Megrez-3B-Omni: an end-side multimodal understanding model supporting text, image, and audio multimodal understanding and analysis

Latest AI Resources7mos agoupdate AI Sharing Circle

1.7K 00

General Introduction

Infini-Megrez is an edge intelligence solution developed by Infinigence AI, aiming to achieve efficient multimodal understanding and analysis through hardware and software co-design. At the heart of the project is the Megrez-3B model, which supports integrated image, text and audio understanding with high accuracy and fast inference.The Megrez-3B model performs well in a number of mainstream benchmarks and is suitable for tasks such as scene understanding and optical character recognition (OCR).
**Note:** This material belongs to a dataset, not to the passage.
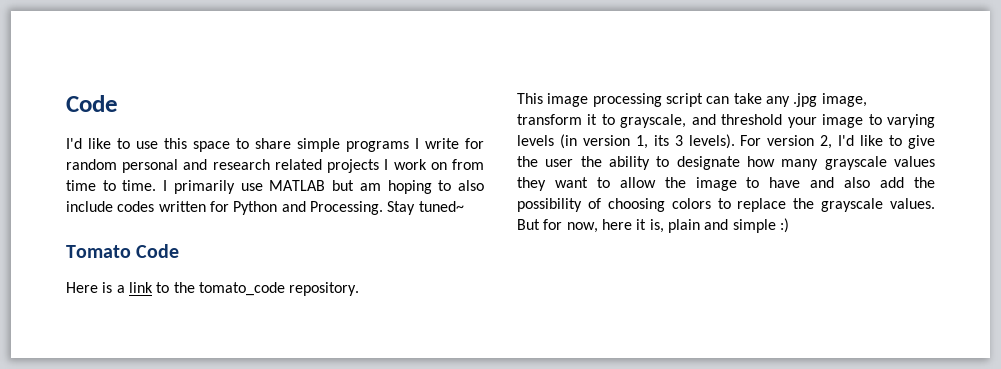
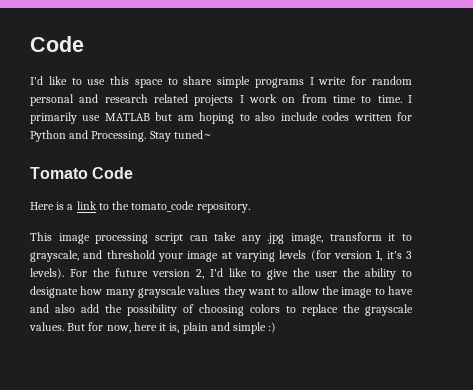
[868,114,882,125] to -> [221,252,232,259] at
[559,134,577,149] (in -> [310,250,331,261] (for
[653,135,669,146] its -> [386,251,402,259] it's
(762, 140) none -> [92,268,148,277] the future

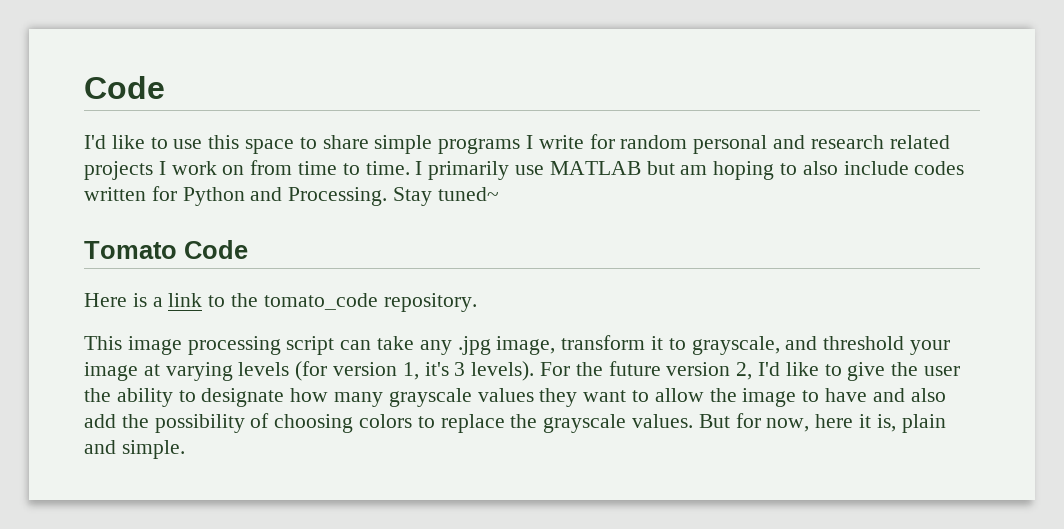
[233,322,277,334] simple :) -> [121,440,185,459] simple.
The project provides complete deployment code for developers to easily apply it on various platforms.

Megrez-3B-Omni：端侧多模态理解模型，支持文本、图像、音频多模态理解和分析

Function List

graphic understanding: Constructs image markers using SigLip-400M and performs well in benchmarks such as MME, MMVet, and OCRBench.
language understanding: Maintains excellent text comprehension and performs well in benchmark tests such as C-EVAL, MMLU, etc.
speech understanding: Supports Chinese and English voice input, multi-round dialog and voice command response.
fast inference: Achieve up to 300% inference speedup through hardware and software co-design.
easy-to-use: Adopts the classic LLaMA architecture, making it easy for developers to deploy on a variety of platforms.
Rich Applications: Provides a full-stack WebSearch solution that automatically determines the timing of search calls to provide better summary results.

Using Help

Installation process

clone warehouse: Clone the Infini-Megrez repository by running the following command in a terminal:

   git clone https://github.com/infinigence/Infini-Megrez.git

Installation of dependencies: Go to the project directory and install the required dependencies:

   cd Infini-Megrez
pip install -r requirements.txt

Download model: Download the required model files according to the guidelines in the README file and place them in the specified directory.

Guidelines for use

graphic understanding::
- Places the image file in the specified directory.
- Run the image understanding script:
```
 python image_understanding.py --input_dir ./images
```
- View the output with image markers and analysis results.
language understanding::
- Places the text file in the specified directory.
- Running language understanding scripts:
```
 python text_understanding.py --input_dir ./texts
```
- View the output, containing text analysis and comprehension results.
speech understanding::
- Places the audio file in the specified directory.
- Run the speech understanding script: bash python speech_understanding.py --input_dir ./audios
- View the output with speech-to-text and analysis results.

Featured Functions Operation Procedure

multimodal understanding::
- Place the image, text and audio files in the corresponding directories.
- Run the multimodal comprehension script:
```
 python multimodal_understanding.py --image_dir ./images --text_dir ./texts --audio_dir ./audios
```
- View the results of a comprehensive analysis that includes joint comprehension and analysis of images, text, and speech.
WebSearch Solutions::
- Configure the WebSearch module and make sure the network connection is working.
- Run the WebSearch script: bash python websearch.py --query "输入查询内容"
- View search results and summaries. The system automatically determines whether the search function needs to be invoked and provides optimized summary results.

Through the above steps, users can fully understand and use the functions of Infini-Megrez to realize efficient multimodal understanding and analysis.